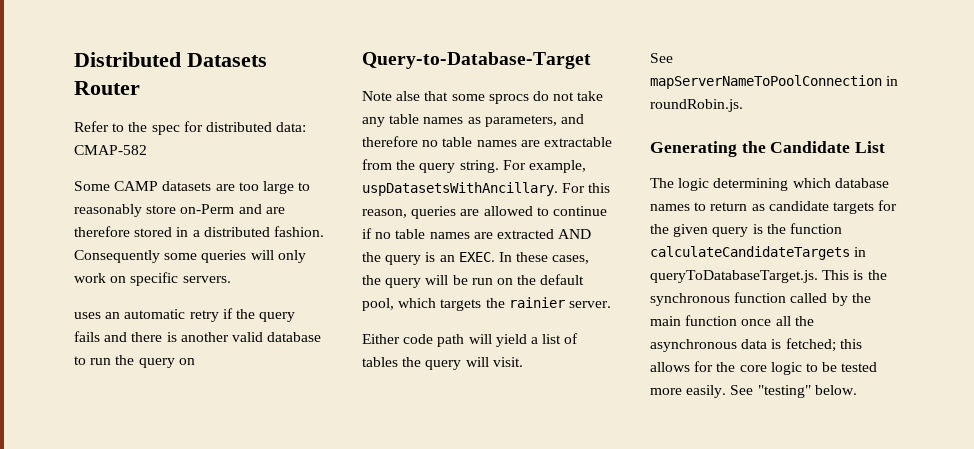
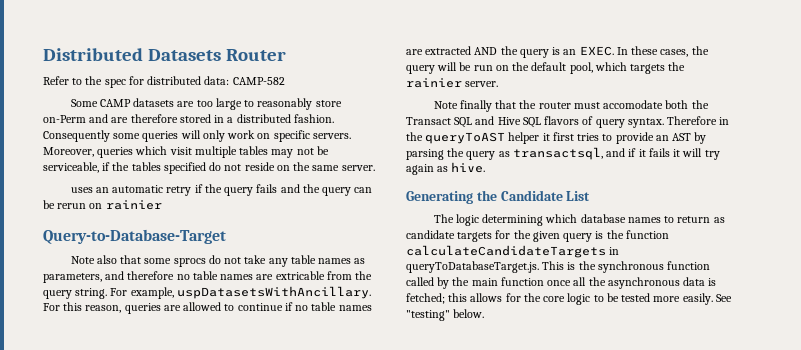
- Refer to the spec for distributed data: CMAP-582
+ Refer to the spec for distributed data: CAMP-582
+ Moreover, queries which visit multiple tables may not be serviceable, if the tables specified do not reside on the same server.
- uses an automatic retry if the query fails and there is another valid database to run the query on
+ uses an automatic retry if the query fails and the query can be rerun on rainier
- Note alse that some sprocs do not take any table names as parameters, and therefore no table names are extractable from the query string.
+ Note also that some sprocs do not take any table names as parameters, and therefore no table names are extricable from the query string.
- Either code path will yield a list of tables the query will visit.
- See mapServerNameToPoolConnection in roundRobin.js.
+ Note finally that the router must accomodate both the Transact SQL and Hive SQL flavors of query syntax. Therefore in the queryToAST helper it first tries to provide an AST by parsing the query as transactsql, and if it fails it will try again as hive.

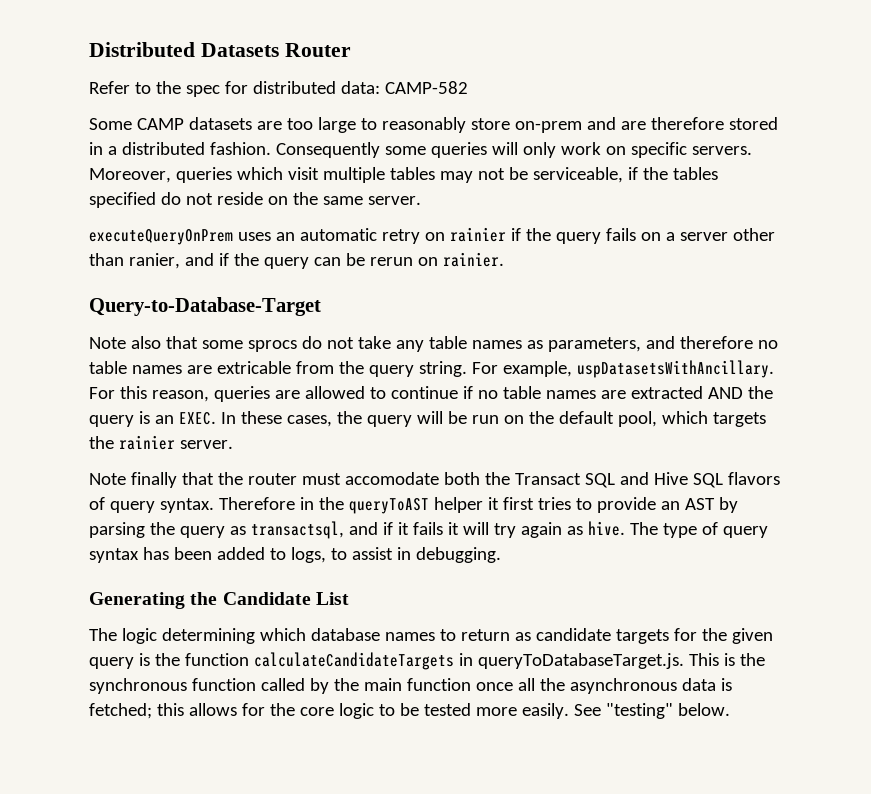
- Some CAMP datasets are too large to reasonably store on-Perm and are therefore stored in a distributed fashion.
+ Some CAMP datasets are too large to reasonably store on-prem and are therefore stored in a distributed fashion.
- uses an automatic retry if the query fails and the query can be rerun on rainier
+ executeQueryOnPrem uses an automatic retry on rainier if the query fails on a server other than ranier, and if the query can be rerun on rainier.
+ The type of query syntax has been added to logs, to assist in debugging.

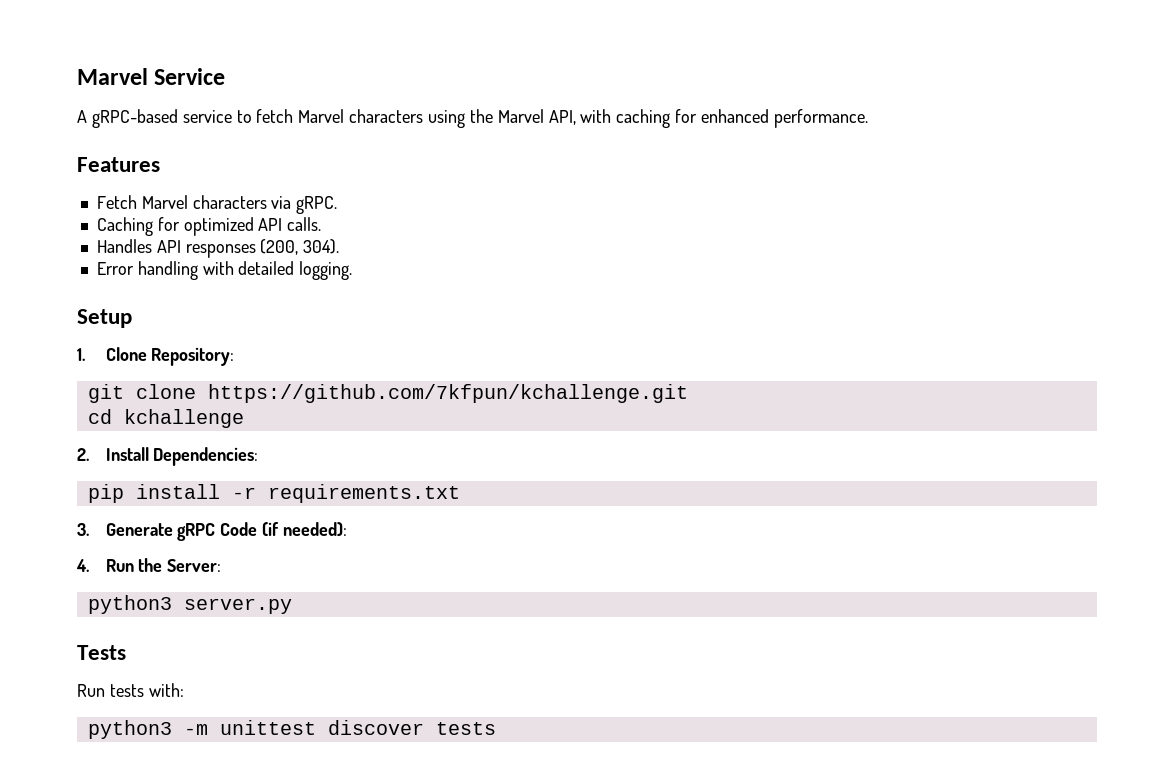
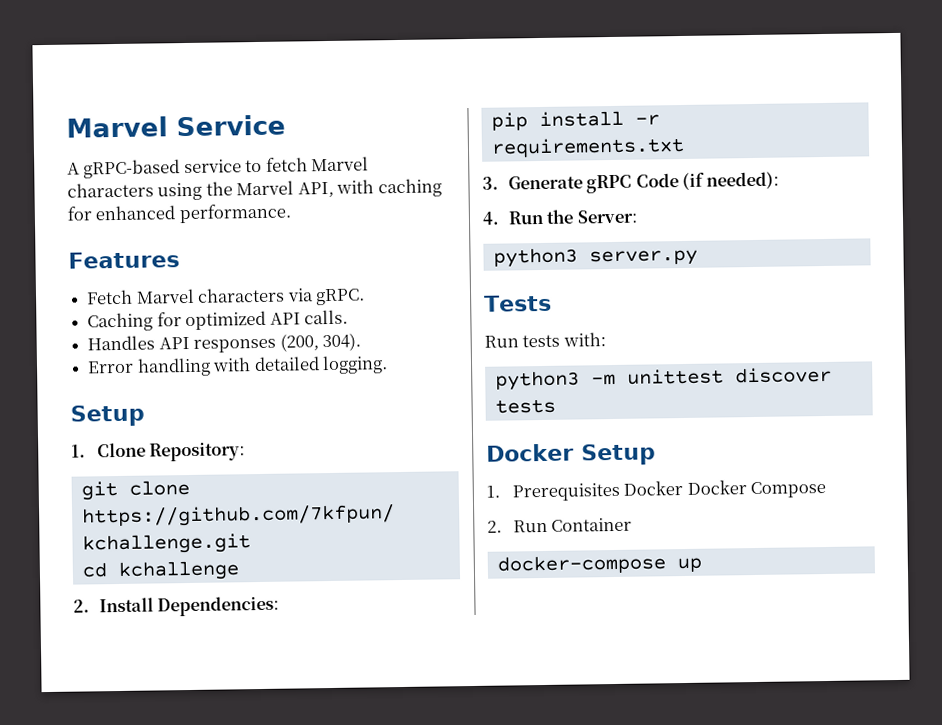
+ Docker Setup
+ 1. Prerequisites Docker Docker Compose
+ 2. Run Container
+ docker-compose up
---+---
Aim of the exercise: Pick out and copy the lines of the material that include the word "distributed".

Your response:
- Refer to the spec for distributed data: CMAP-582
+ Refer to the spec for distributed data: CAMP-582
- Some CAMP datasets are too large to reasonably store on-Perm and are therefore stored in a distributed fashion.
+ Some CAMP datasets are too large to reasonably store on-prem and are therefore stored in a distributed fashion.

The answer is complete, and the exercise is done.